I surprised my 3 year old granddaughter last week with the news that Grandpa did modern dance in college, performing in front of an audience several times.  My mind says yes I did, my body insists it could never have done that.  It was fun.

Obama.  Our government.  I have known for decades now, as have many of my contemporaries that our system of government broke down long ago.  There are many reasons:  money, lobbyists, an archaic method of representing voters wishes, an apathetic citizenry, the practice of the big lie.  In the past I subscribed to the idea of radical change, a dramatic overhaul of our system, one that would replace it with, say, democratic socialism or a scheme in which the whole of Amerika broke down into smaller regional states.

With the passing years I have lost my faith in radical change in two ways.  One, I doubt the chance of creating it.  Two, and more fundamentally, I’m not convinced that my radical change would not morph into something terrible, perhaps in a different way, but still terrible.  I suppose this could lead to despair or reasoned apathy, but I’m not cut from that cloth.  In a bad situation you use the tools you have and  work for the best change you can expect.

It may be that within the remaining years of my lifetime that  the stars will align  and dramatic change will be possible.  I doubt it, but it could happen.  If it does, I’m there.  Even so, I’m not sanguine about a better world.

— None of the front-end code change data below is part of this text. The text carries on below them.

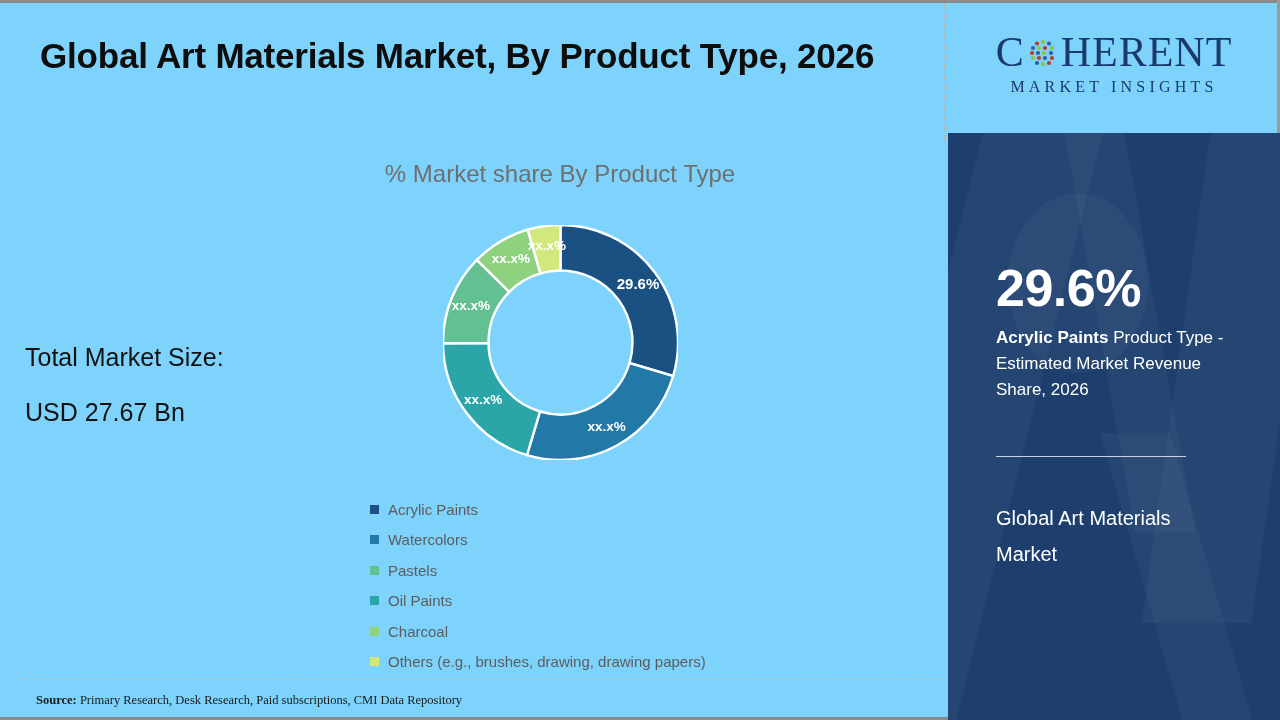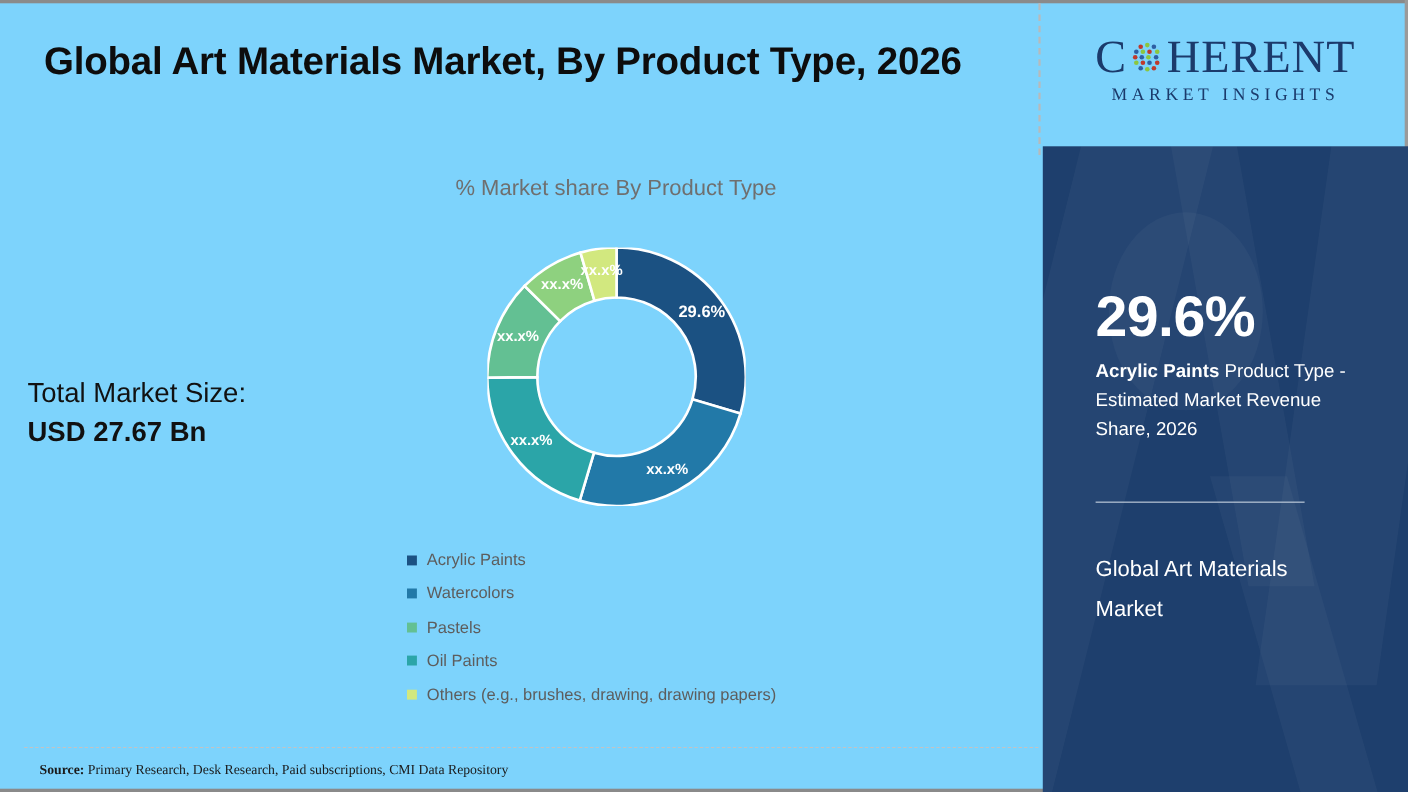"% Market share By Product" .chart-caption { font-size: 20px -> 24px }
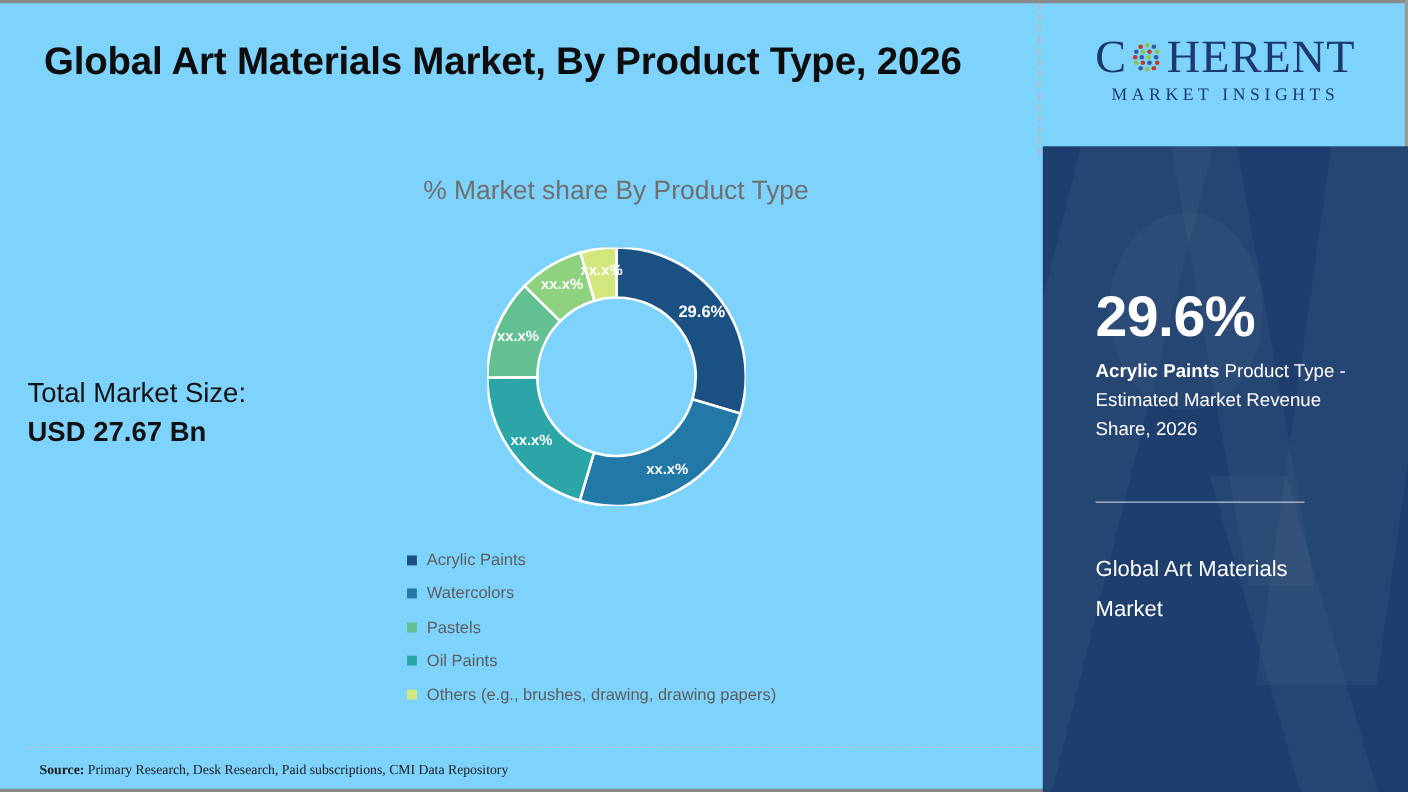"USD 27.67 Bn" .market-size .val { font-weight: bold -> normal; margin-top: none -> 19px }
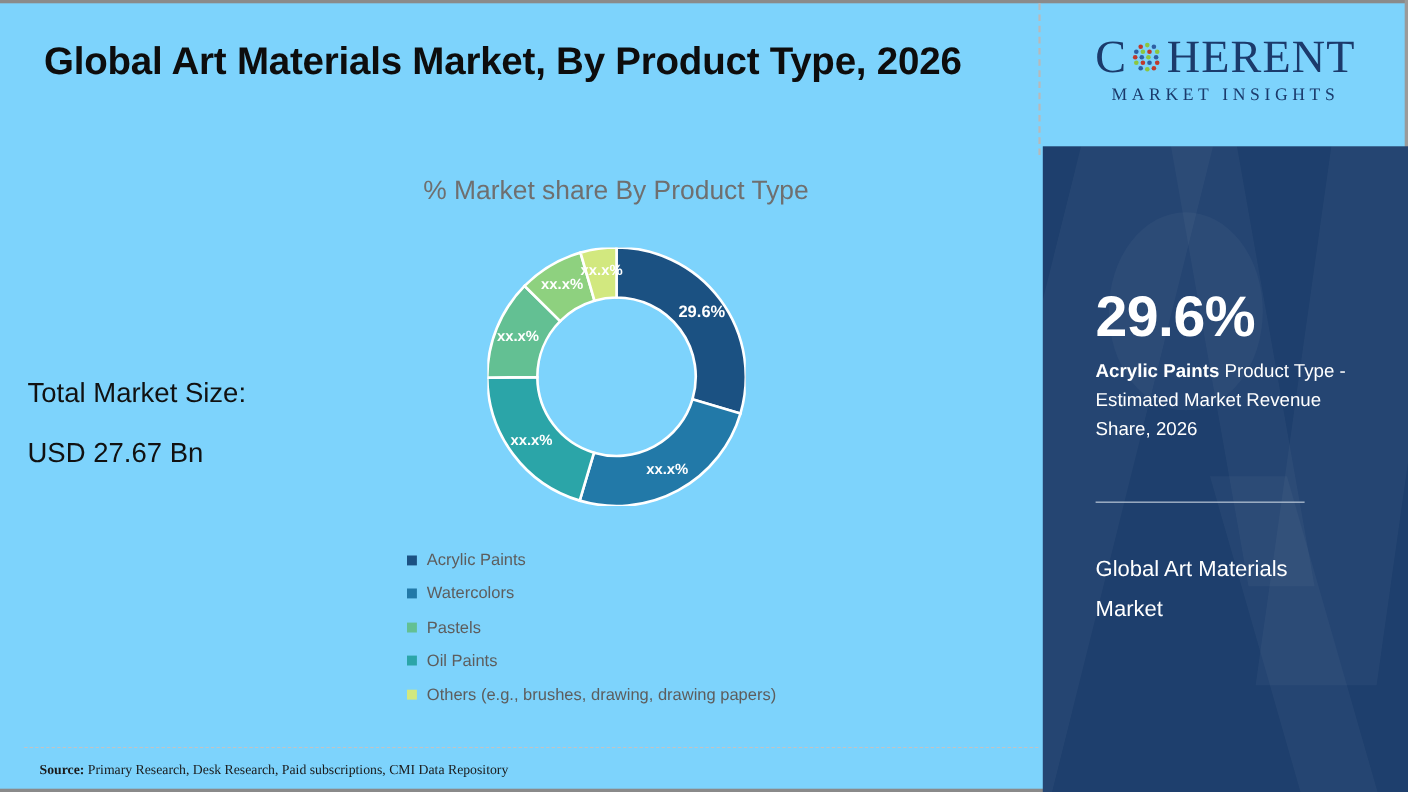"Charcoal" div.legend-item { html: none -> <div> <span></span> <span>Charcoal</span> </div> }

This world, this one world, the only world we have must always be enough and not even close to enough.  We must live in it as if it is enough; we must work for it as if it’s not even close.

And yet more Latin

Winter                                         Full Cold Moon

First session with the Latin tutor this noon.  Conjugations, translations, declensions all the stuff you remember from high school, or not.  He thought my background showed, so we decided to move to two chapters a week, rather than one.  That’s fine with me because the Wheelock book sets me up well to begin my own translations.

Picked up the Tundra tire, but will not put it on until tomorrow.  More work to do on the novel yet today.

Busy guy this week.  And the next.  And the one after that.

Tires, Novels, Latin

Winter                                       Waxing Cold Moon

A productive day.  Moved forward on the novel.  Removed the tire, took it in to Carlson, discovered it would require a new tire.   Over to the pharmacy to pick up meds.  Pharmacist recommended 40 mg pills instead of 20’s.  Cuts our co-pay in half for an expensive med.  Lipitor.  Good deal.  The kind of things that will help us once we’re both on medicare.

Finished up the translation section of the Latin chapter.  We’ll see, but it seemed straightforward to me.  Fun.

Work out and tonight at 7:00 pm the first Legcom conference call.    Rock and roll.

Oh, Boy! The truck jack is in!

Winter                                         Waxing Cold Moon

Hacking away at the keyboard.  I’m up to 32,500 words and still chugging along, having fun.

Good news!  The truck jack we ordered came into Carlson Toyota.  That means I get to go out in the garage, jack up the truck and remove its left front tire and take it over to Carlson for repair.  Then, reverse the action.  Big fun.  At the same time I can disassemble the garage door opener replaced last Friday.  That way the trash will pick it up.  Oh, and while I’m out there I may as well disassemble all those boxes.

Kate’s back from seeing Dr. Bewin.  He’s her physiatrist, the doc who treats pain, recommends physical therapy and acts as her overall signal caller when it comes to degenerative disc disease.  The bursitis, which he thinks also has some tendinitis and myofascitis as companions, is, according to him, difficult to treat.  Cortisone injections and increased anti-inflammatory may help.